## Data for processing
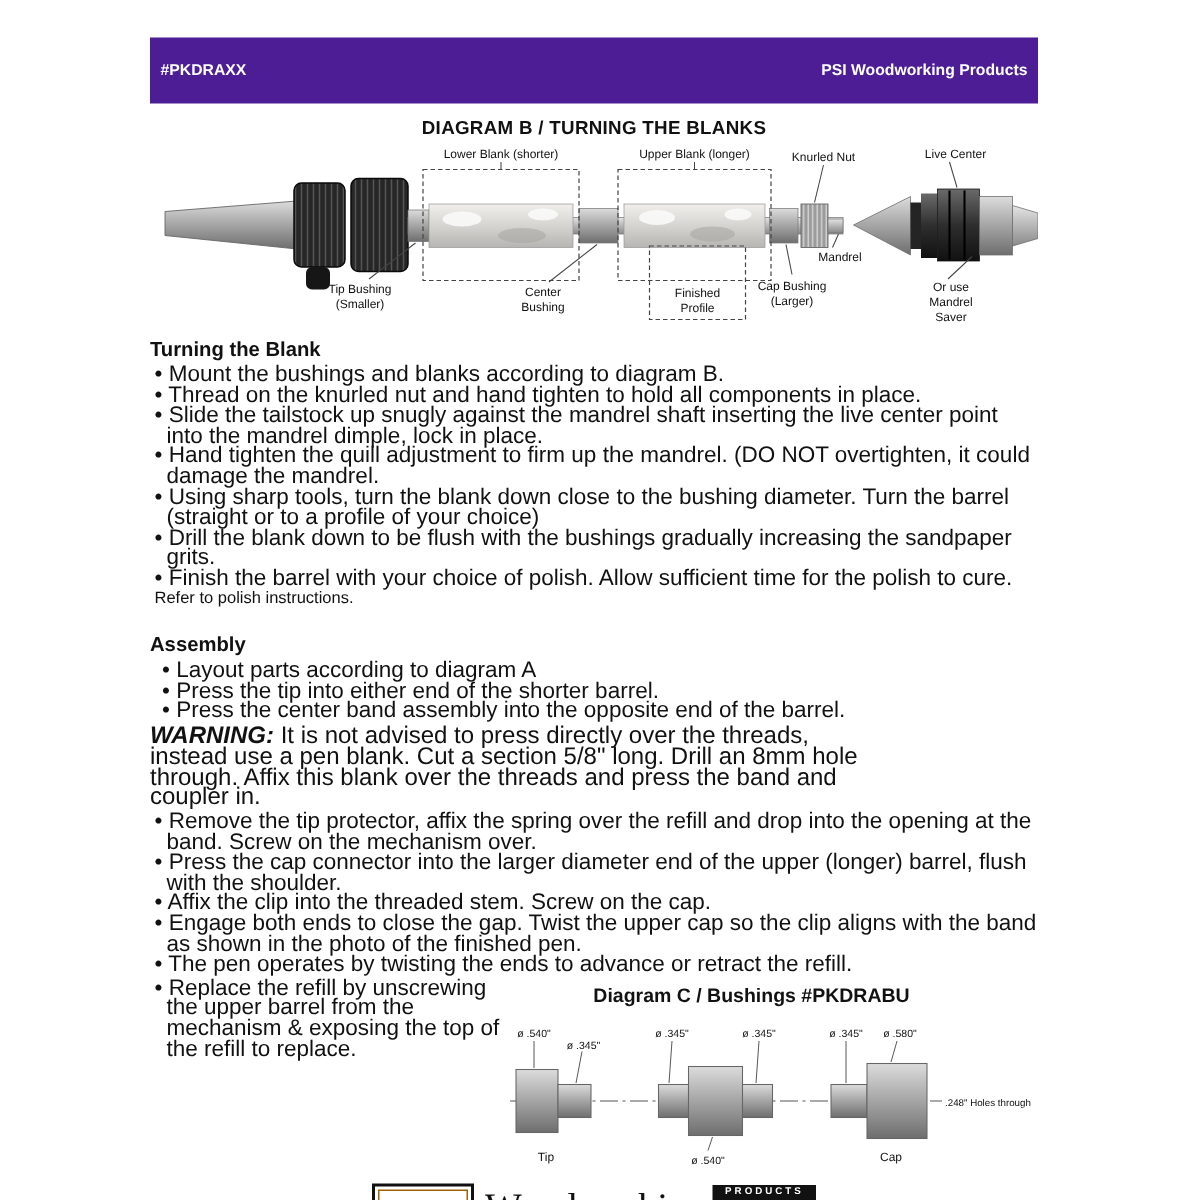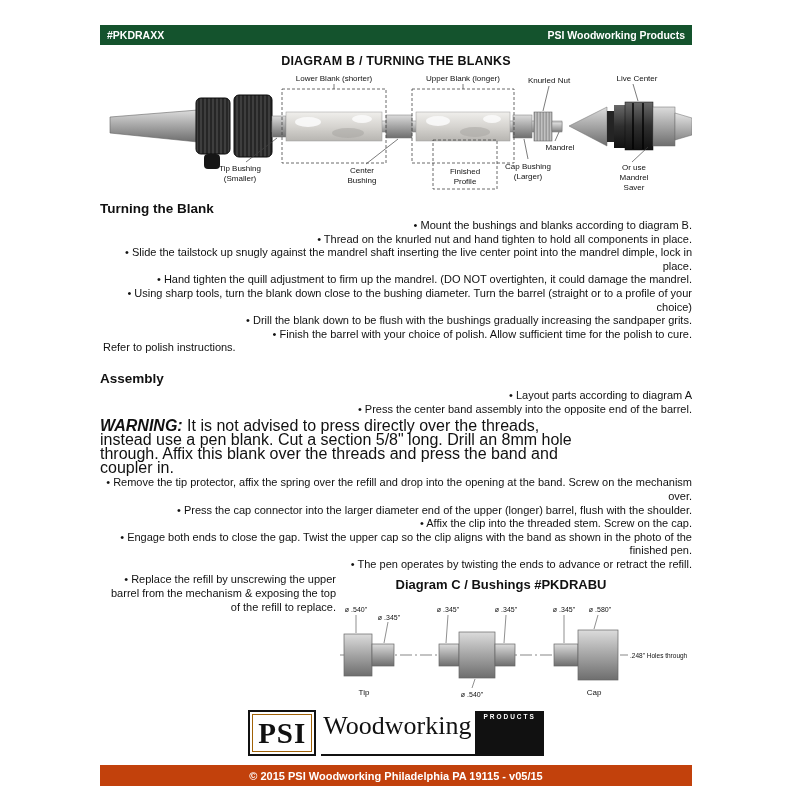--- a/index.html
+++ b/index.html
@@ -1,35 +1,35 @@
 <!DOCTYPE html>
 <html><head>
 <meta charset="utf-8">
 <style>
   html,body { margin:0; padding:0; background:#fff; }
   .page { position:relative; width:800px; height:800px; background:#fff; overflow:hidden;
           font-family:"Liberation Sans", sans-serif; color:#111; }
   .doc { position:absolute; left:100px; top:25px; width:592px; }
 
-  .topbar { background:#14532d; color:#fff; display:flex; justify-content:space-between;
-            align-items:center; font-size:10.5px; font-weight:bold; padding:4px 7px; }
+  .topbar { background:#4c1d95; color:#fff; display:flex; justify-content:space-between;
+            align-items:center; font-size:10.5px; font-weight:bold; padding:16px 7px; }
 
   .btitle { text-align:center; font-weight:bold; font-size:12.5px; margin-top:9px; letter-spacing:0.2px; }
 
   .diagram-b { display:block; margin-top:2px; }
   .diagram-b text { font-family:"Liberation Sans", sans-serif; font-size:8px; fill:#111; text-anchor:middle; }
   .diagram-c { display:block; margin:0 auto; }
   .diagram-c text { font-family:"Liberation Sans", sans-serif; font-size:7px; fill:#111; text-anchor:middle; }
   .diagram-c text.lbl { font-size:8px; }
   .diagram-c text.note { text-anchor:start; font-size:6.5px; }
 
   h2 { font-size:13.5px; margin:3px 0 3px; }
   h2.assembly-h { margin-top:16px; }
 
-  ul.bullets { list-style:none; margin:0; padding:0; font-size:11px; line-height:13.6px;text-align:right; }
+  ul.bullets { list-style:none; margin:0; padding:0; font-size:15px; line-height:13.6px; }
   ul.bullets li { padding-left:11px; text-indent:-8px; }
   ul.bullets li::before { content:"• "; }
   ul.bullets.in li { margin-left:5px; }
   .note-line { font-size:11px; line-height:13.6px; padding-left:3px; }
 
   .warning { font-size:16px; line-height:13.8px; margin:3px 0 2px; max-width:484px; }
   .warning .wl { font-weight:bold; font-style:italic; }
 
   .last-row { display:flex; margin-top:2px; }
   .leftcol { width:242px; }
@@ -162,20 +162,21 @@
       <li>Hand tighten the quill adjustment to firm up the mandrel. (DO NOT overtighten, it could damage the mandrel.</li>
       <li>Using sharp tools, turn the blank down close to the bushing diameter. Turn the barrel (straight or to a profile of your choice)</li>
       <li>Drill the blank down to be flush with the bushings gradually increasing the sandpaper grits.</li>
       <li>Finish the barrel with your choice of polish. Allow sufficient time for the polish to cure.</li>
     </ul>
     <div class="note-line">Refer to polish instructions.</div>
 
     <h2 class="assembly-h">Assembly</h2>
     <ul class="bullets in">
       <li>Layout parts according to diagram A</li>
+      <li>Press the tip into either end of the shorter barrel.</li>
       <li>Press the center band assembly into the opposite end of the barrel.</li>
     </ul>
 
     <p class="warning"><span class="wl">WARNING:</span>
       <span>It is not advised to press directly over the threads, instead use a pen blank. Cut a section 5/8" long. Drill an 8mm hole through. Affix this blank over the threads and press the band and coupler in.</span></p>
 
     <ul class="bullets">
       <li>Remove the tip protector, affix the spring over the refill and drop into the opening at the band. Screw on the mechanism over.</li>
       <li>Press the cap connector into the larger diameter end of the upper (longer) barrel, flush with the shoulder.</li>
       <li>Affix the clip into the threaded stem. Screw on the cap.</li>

## What needs to be done
All the data above is to be transcribed exactly, with no pictures included.

## Response
--- a/index.html
+++ b/index.html
@@ -1,35 +1,35 @@
 <!DOCTYPE html>
 <html><head>
 <meta charset="utf-8">
 <style>
   html,body { margin:0; padding:0; background:#fff; }
   .page { position:relative; width:800px; height:800px; background:#fff; overflow:hidden;
           font-family:"Liberation Sans", sans-serif; color:#111; }
   .doc { position:absolute; left:100px; top:25px; width:592px; }
 
-  .topbar { background:#14532d; color:#fff; display:flex; justify-content:space-between;
-            align-items:center; font-size:10.5px; font-weight:bold; padding:4px 7px; }
+  .topbar { background:#4c1d95; color:#fff; display:flex; justify-content:space-between;
+            align-items:center; font-size:10.5px; font-weight:bold; padding:16px 7px; }
 
   .btitle { text-align:center; font-weight:bold; font-size:12.5px; margin-top:9px; letter-spacing:0.2px; }
 
   .diagram-b { display:block; margin-top:2px; }
   .diagram-b text { font-family:"Liberation Sans", sans-serif; font-size:8px; fill:#111; text-anchor:middle; }
   .diagram-c { display:block; margin:0 auto; }
   .diagram-c text { font-family:"Liberation Sans", sans-serif; font-size:7px; fill:#111; text-anchor:middle; }
   .diagram-c text.lbl { font-size:8px; }
   .diagram-c text.note { text-anchor:start; font-size:6.5px; }
 
   h2 { font-size:13.5px; margin:3px 0 3px; }
   h2.assembly-h { margin-top:16px; }
 
-  ul.bullets { list-style:none; margin:0; padding:0; font-size:11px; line-height:13.6px;text-align:right; }
+  ul.bullets { list-style:none; margin:0; padding:0; font-size:15px; line-height:13.6px; }
   ul.bullets li { padding-left:11px; text-indent:-8px; }
   ul.bullets li::before { content:"• "; }
   ul.bullets.in li { margin-left:5px; }
   .note-line { font-size:11px; line-height:13.6px; padding-left:3px; }
 
   .warning { font-size:16px; line-height:13.8px; margin:3px 0 2px; max-width:484px; }
   .warning .wl { font-weight:bold; font-style:italic; }
 
   .last-row { display:flex; margin-top:2px; }
   .leftcol { width:242px; }
@@ -162,20 +162,21 @@
       <li>Hand tighten the quill adjustment to firm up the mandrel. (DO NOT overtighten, it could damage the mandrel.</li>
       <li>Using sharp tools, turn the blank down close to the bushing diameter. Turn the barrel (straight or to a profile of your choice)</li>
       <li>Drill the blank down to be flush with the bushings gradually increasing the sandpaper grits.</li>
       <li>Finish the barrel with your choice of polish. Allow sufficient time for the polish to cure.</li>
     </ul>
     <div class="note-line">Refer to polish instructions.</div>
 
     <h2 class="assembly-h">Assembly</h2>
     <ul class="bullets in">
       <li>Layout parts according to diagram A</li>
+      <li>Press the tip into either end of the shorter barrel.</li>
       <li>Press the center band assembly into the opposite end of the barrel.</li>
     </ul>
 
     <p class="warning"><span class="wl">WARNING:</span>
       <span>It is not advised to press directly over the threads, instead use a pen blank. Cut a section 5/8" long. Drill an 8mm hole through. Affix this blank over the threads and press the band and coupler in.</span></p>
 
     <ul class="bullets">
       <li>Remove the tip protector, affix the spring over the refill and drop into the opening at the band. Screw on the mechanism over.</li>
       <li>Press the cap connector into the larger diameter end of the upper (longer) barrel, flush with the shoulder.</li>
       <li>Affix the clip into the threaded stem. Screw on the cap.</li>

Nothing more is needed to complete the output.